On Your Local Machine

Follow these instructions to open a transformation on your local machine.

  1. In the PDI client, perform one of the following actions:
  • Select File > Open.
  • Click the Open file icon in the toolbar.
  • Hold down the CTRL+O keys.
  1. Select the file from the Open window, then click Open.

The Open window closes when your transformation appears in the canvas.

In the Pentaho Repository

Follow these instructions to access a transformation in the Pentaho Repository.

  1. Make sure you are connected to a repository.
  2. In the PDI client, perform one of the following actions to access the Open repository browser window:
  • Select File > Open.
  • Click the Open file icon in the toolbar.
  • Hold down the CTRL+O keys.
  1. If you recently opened a file, use Recents to navigate to your transformation.
  2. Use either the search box to find your transformation, or use the left panel to navigate to a repository folder containing your transformation.
  3. Perform one of the following actions:
  • Double-click on your transformation.
  • Select it and press the Enter key.
  • Select it and click Open.

The Open window closes when your transformation appears in the canvas.

If you select a folder or file in the Open window, you can click on it again to rename it.

With the VFS Browser

Select File > Open URL to access files using HTTP with the VFS browser. The URL you specify identifies the protocol to use in the browser.

Learn more

Save a Transformation

The way you save a transformation depends on whether you are using PDI locally on your machine or if you are connected to a repository. If you are connected to a repository, you are remotely saving your file on the Pentaho Server.

On Your Local Machine

Follow these instructions to save a transformation on your local machine.
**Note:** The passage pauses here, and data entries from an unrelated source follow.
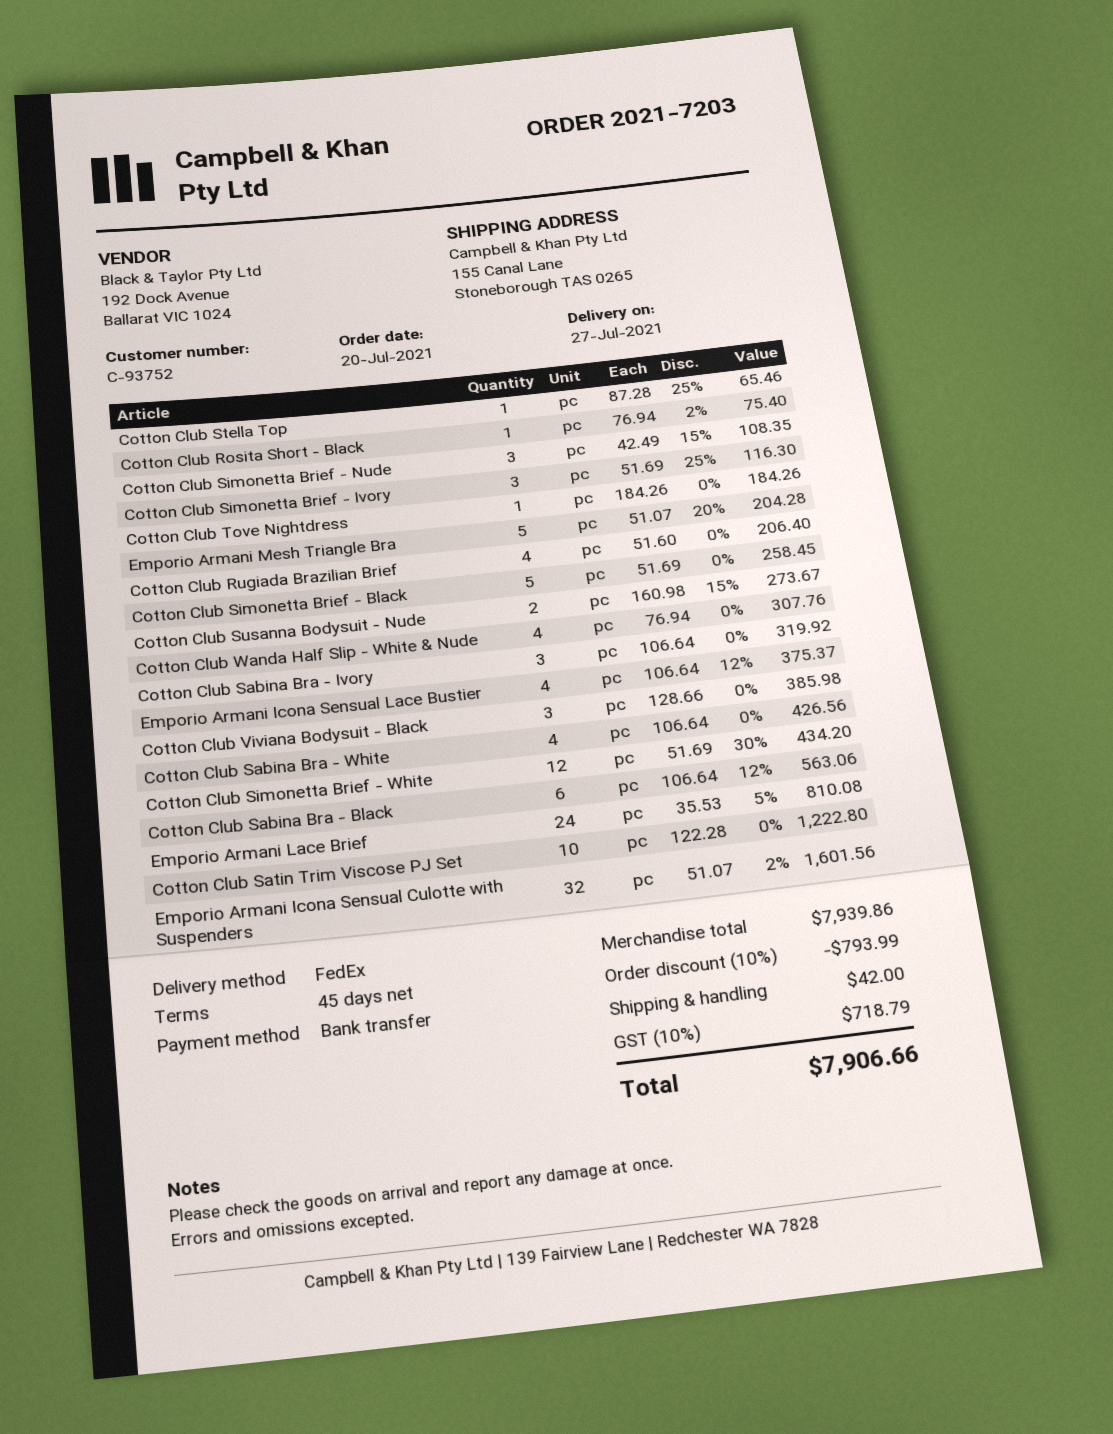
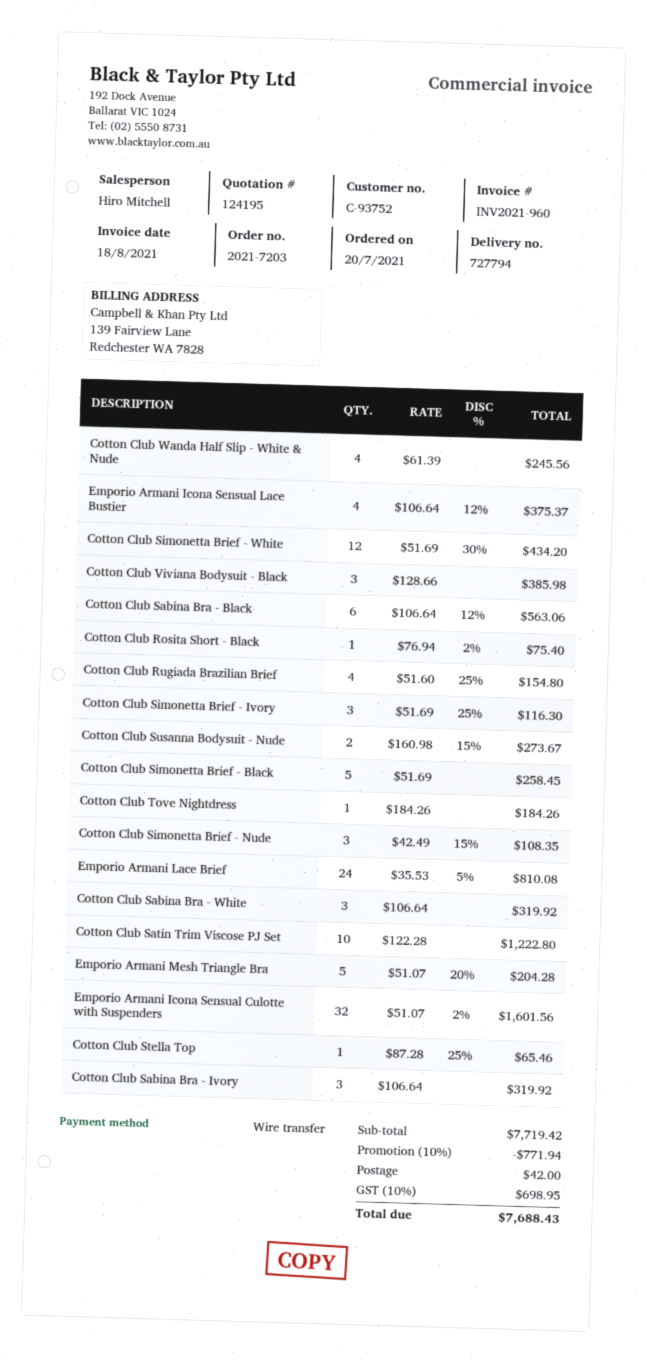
Cotton Club Rugiada Brazilian Brief: 4 x 51.60 = 206.40 -> 4 x 51.60 - 25% = 154.80
Cotton Club Wanda Half Slip - White & Nude: 4 x 76.94 = 307.76 -> 4 x 61.39 = 245.56
Cotton Club Sabina Bra - White: 4 x 106.64 = 426.56 -> 3 x 106.64 = 319.92
subtotal: 7939.86 -> 7719.42
discount: 10% = 793.99 -> 10% = 771.94
tax: 10% = 718.79 -> 10% = 698.95
total: 7906.66 -> 7688.43

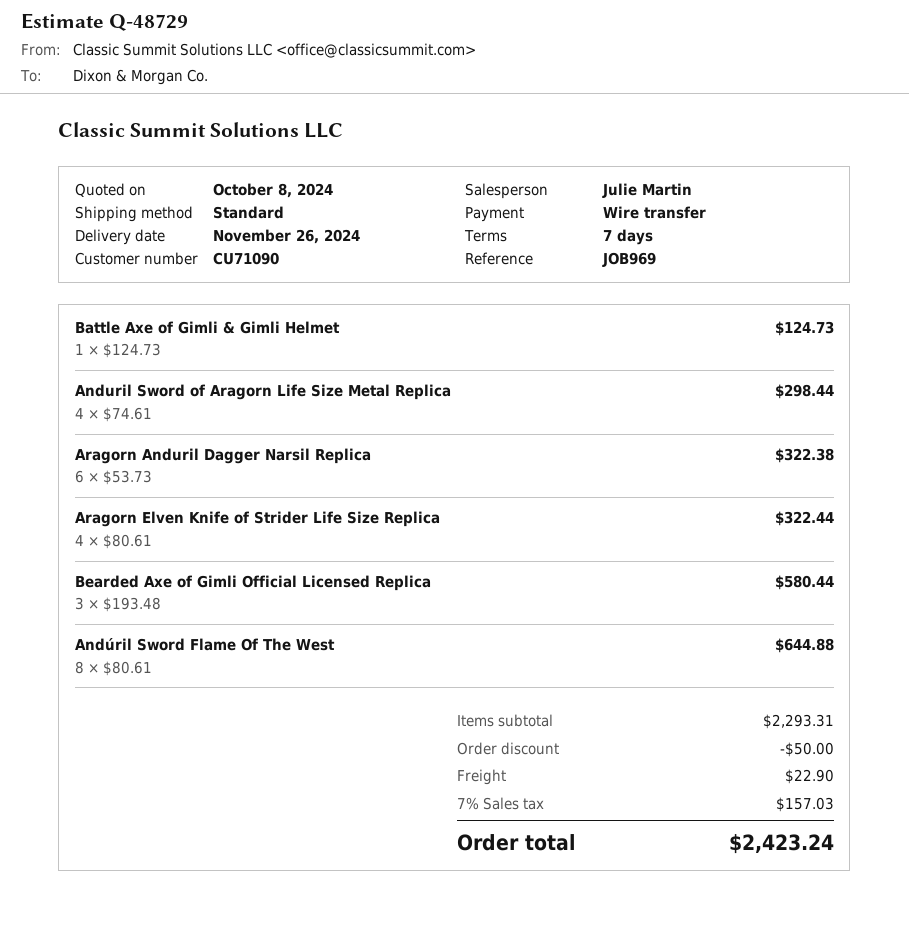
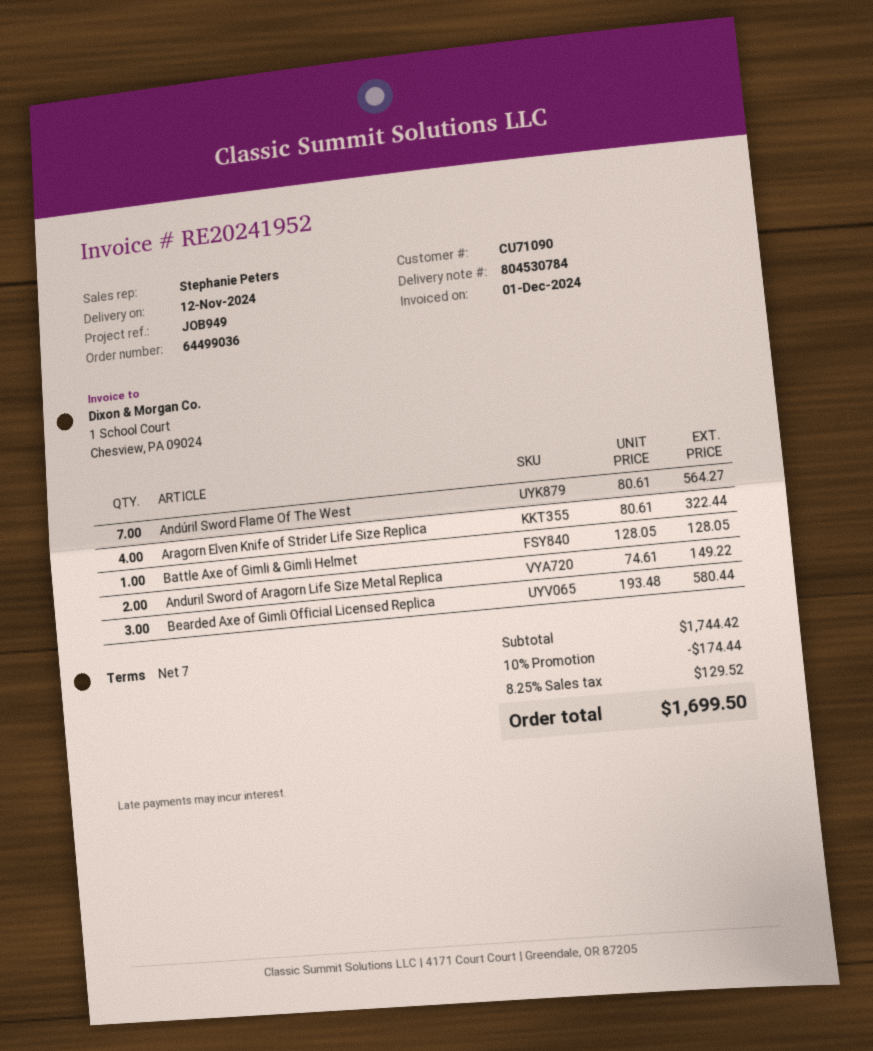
delivery date: 2024-11-26 -> 2024-11-12
reference: JOB969 -> JOB949
sales rep: Julie Martin -> Stephanie Peters
Battle Axe of Gimli & Gimli Helmet: 1 x 124.73 = 124.73 -> 1 x 128.05 = 128.05
Anduril Sword of Aragorn Life Size Metal Replica: 4 x 74.61 = 298.44 -> 2 x 74.61 = 149.22
Aragorn Anduril Dagger Narsil Replica: 6 x 53.73 = 322.38 -> none
Andúril Sword Flame Of The West: 8 x 80.61 = 644.88 -> 7 x 80.61 = 564.27
subtotal: 2293.31 -> 1744.42
discount: 50.00 -> 174.44
shipping: 22.90 -> none
tax: 7% = 157.03 -> 8.25% = 129.52
total: 2423.24 -> 1699.50

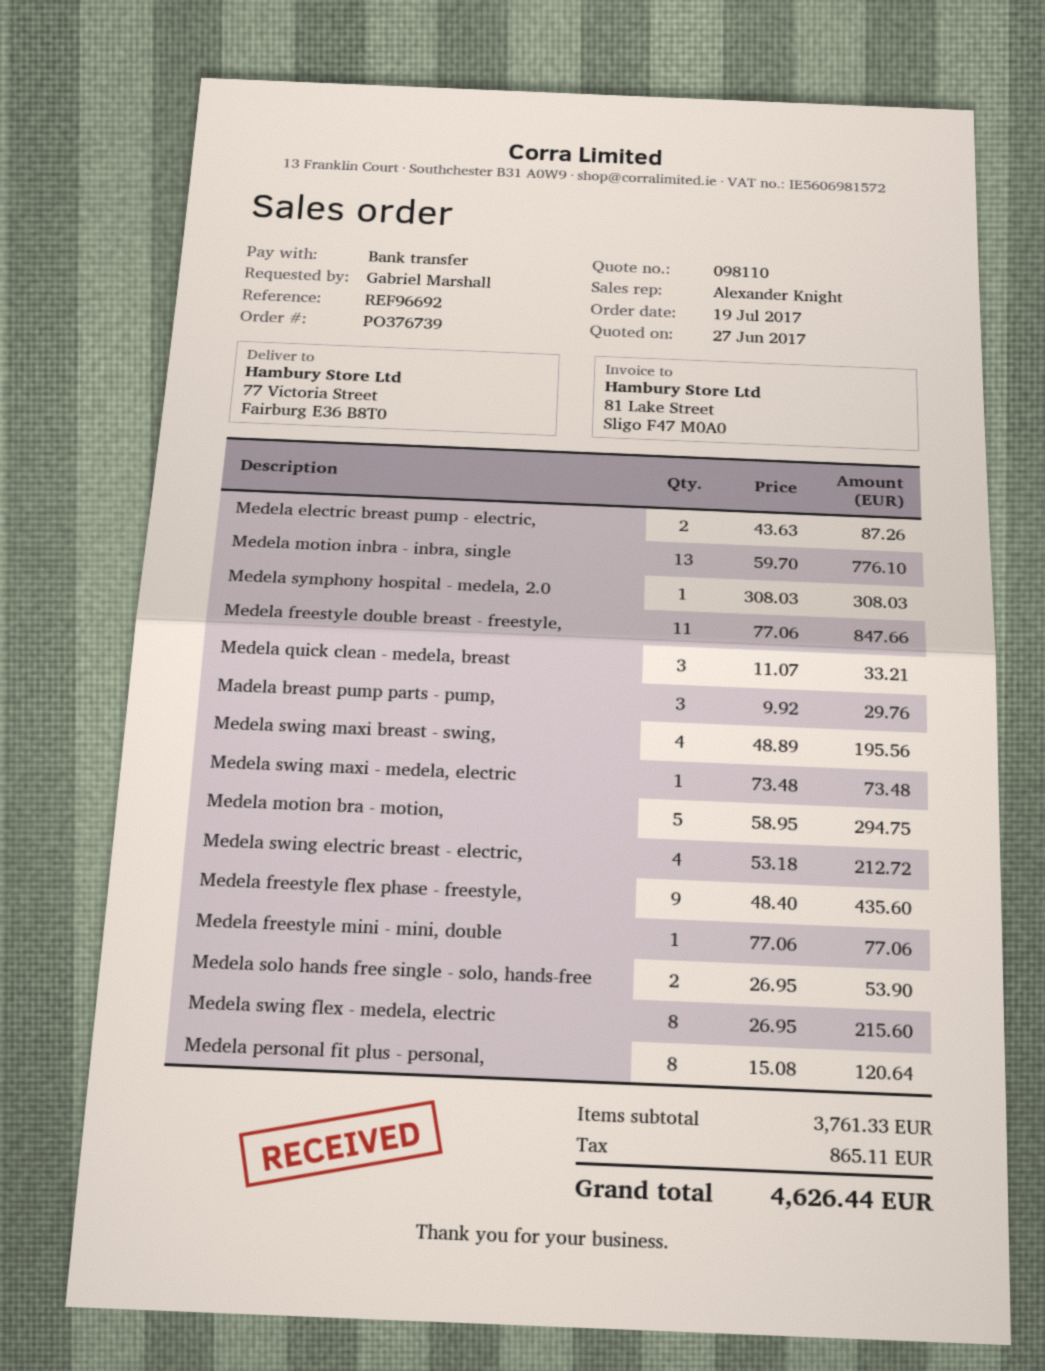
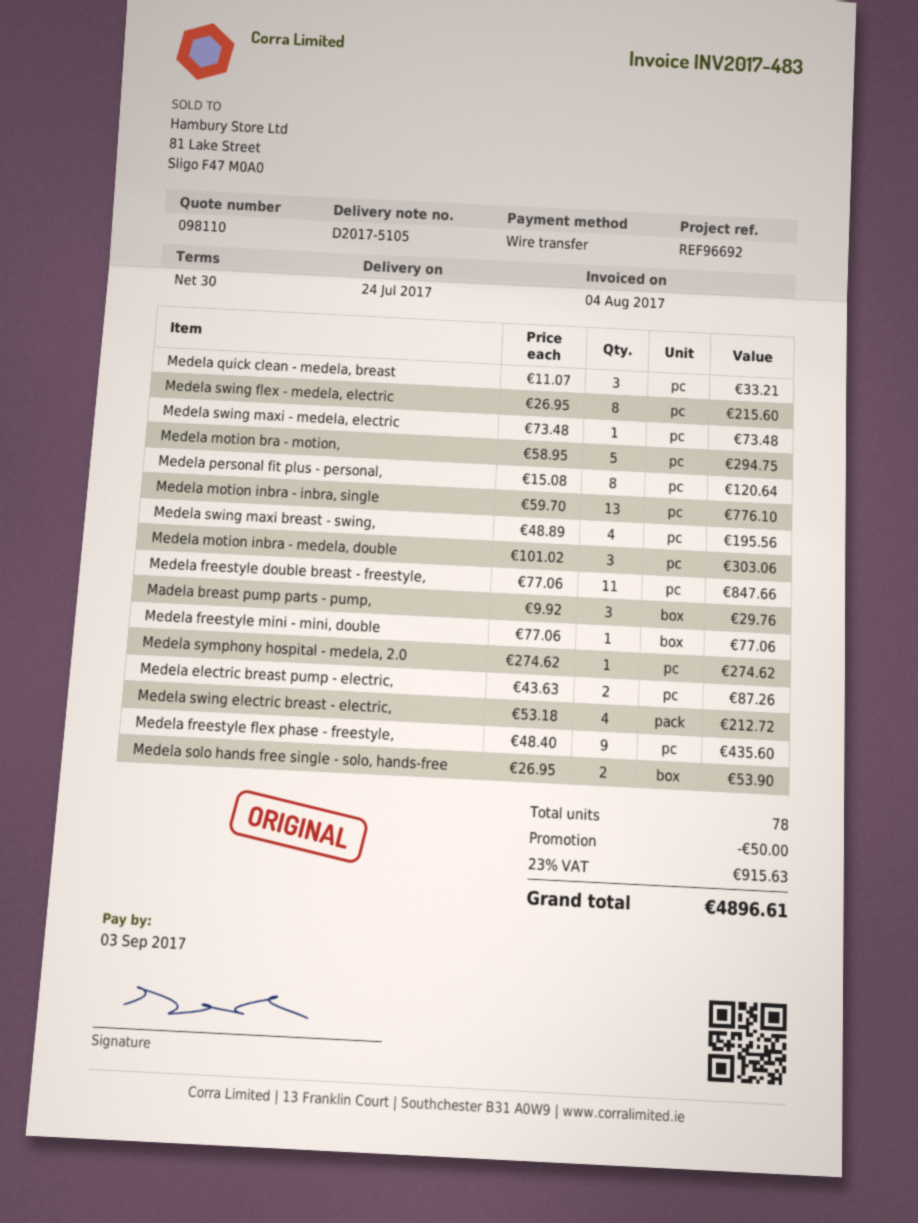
Medela symphony hospital - medela, 2.0: 1 x 308.03 = 308.03 -> 1 x 274.62 = 274.62
Medela motion inbra - medela, double: none -> 3 x 101.02 = 303.06
discount: none -> 50.00
tax: 865.11 -> 915.63
total: 4626.44 -> 4896.61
  1. In the PDI client, perform one of the following actions:
  • Select File > Save.
  • Click the Save current file icon in the toolbar.
  • Hold down the CTRL+S keys.

If you are saving your transformation for the first time, the Save As window appears.

  1. Specify the transformation's name in the Save As window and select the location.
  2. Either press the Enter key or click Save. The transformation is saved.

The Save window closes when your transformation is saved.

In the Pentaho Repository

Follow these instructions to save a transformation to the Pentaho Repository.

  1. Make sure you are connected to a repository.
  2. In the PDI client, perform one of the following actions:
  • Click File > Save.
  • Click the Save current file icon in the toolbar.
  • Hold down the CTRL+S keys.

If you are saving your transformation for the first time, the Save repository browser window appears.

  1. Navigate to the repository folder where you want to save your transformation.
  2. Specify the transformation's name in the File name field.
  3. Either press the Enter key or click Save.

The Save window closes when your transformation is saved.

Run Your Transformation

After creating a transformation as a network of steps (a data workflow) that performs your ETL tasks, you should run it in the PDI client to test how it performs in various scenarios. With the Run Options window, you can apply and adjust different run configurations, options, parameters, and variables. By defining multiple run configurations, you have a choice of running your transformation locally, on a server using the Pentaho engine, or running your transformation using the Spark engine in a Hadoop cluster.

When you are ready to run your transformation, you can perform any of the following actions to access the Run Options window:

  • Click the Run icon on the toolbar.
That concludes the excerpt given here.